The first research question I posed was regarding the difference in the number of bites across categories of gender and categories of species of the animals included in the data set. Based on the histogram of the number of bites per year, by category of gender, we see that the number of bites of both female and male animals across each year is very similar. Male animals have a noticeably higher number of bites recorded compared to females as well. Based on the histogram of the number of bites per year, by categories of species, we can see that dogs have an overwhelmingly higher number of recorded bites in comparison to other animals. These are confirmed with the summary tables that I explored earlier in the analysis. In comparison to dogs, and cats, the rest of the species had very little recorded occurrences of bites.
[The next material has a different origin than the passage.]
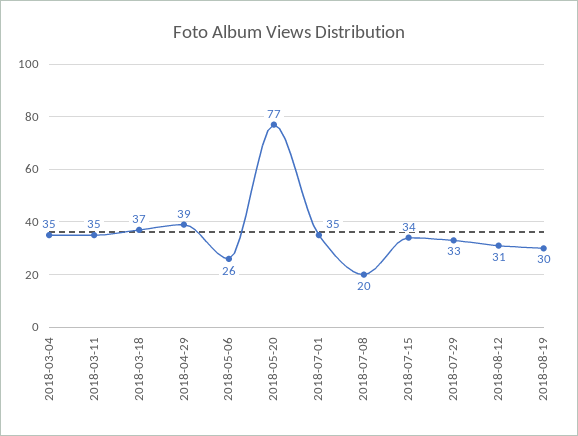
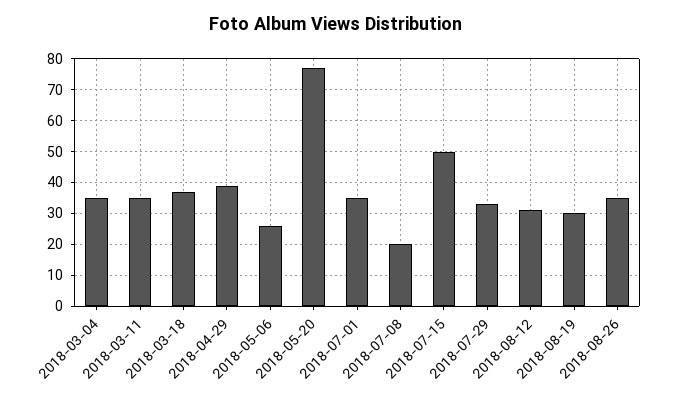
2018-07-15: 34 -> 50
2018-08-26: none -> 35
To answer the second research question and in order to see the trend more clearly, I plotted another graph solely focusing on the number of bites per year in the 2010’s. From the line graph, you can see that the number of recorded bites were high (about 1100 bites) per year and with little variation between 2010 and 2013. After 2014, the number of bites started to decline rapidly. In 2018, there was only one recorded bite which explains the negative trend through this point. From observing that there are very few bites in other decades within this data set, it is also possible that other bites occurring in 2018 were not recorded.
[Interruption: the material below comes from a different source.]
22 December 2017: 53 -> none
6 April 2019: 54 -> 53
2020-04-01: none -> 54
Overall the information I extracted from this data set is helpful to see which animals more frequently bite people, and what other animals people are prone to being bit from. For the years that also have a lot of observations recorded (2010 - 2016), it is worth noting that the number of bites remain relatively consistent, and without any surprising spikes.
Are your findings what you expected? Why or Why not?
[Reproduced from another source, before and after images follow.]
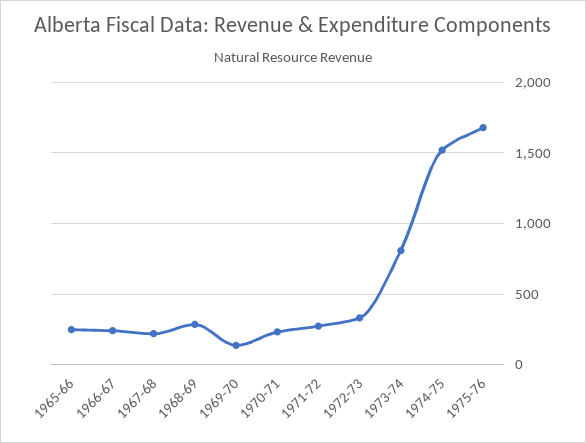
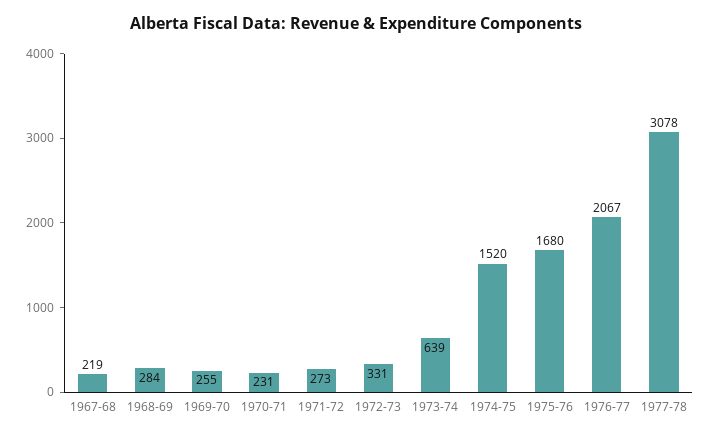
1965-66: 250 -> none
1966-67: 250 -> none
1969-70: 150 -> 255
1973-74: 800 -> 639
1976-77: none -> 2067
1977-78: none -> 3078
The number of bites varied greatly across gender and species, as well as, over time as I expected. Though, I did observe a lot of missing data within the gender variable and some dates which were not entered in correctly, which was surprising. There may be other misclassified observations which I did not come across and that may have skewed the results. Additionally, I did not expect that the bulk of the recorded bites would have occurred between 2010 and 2017.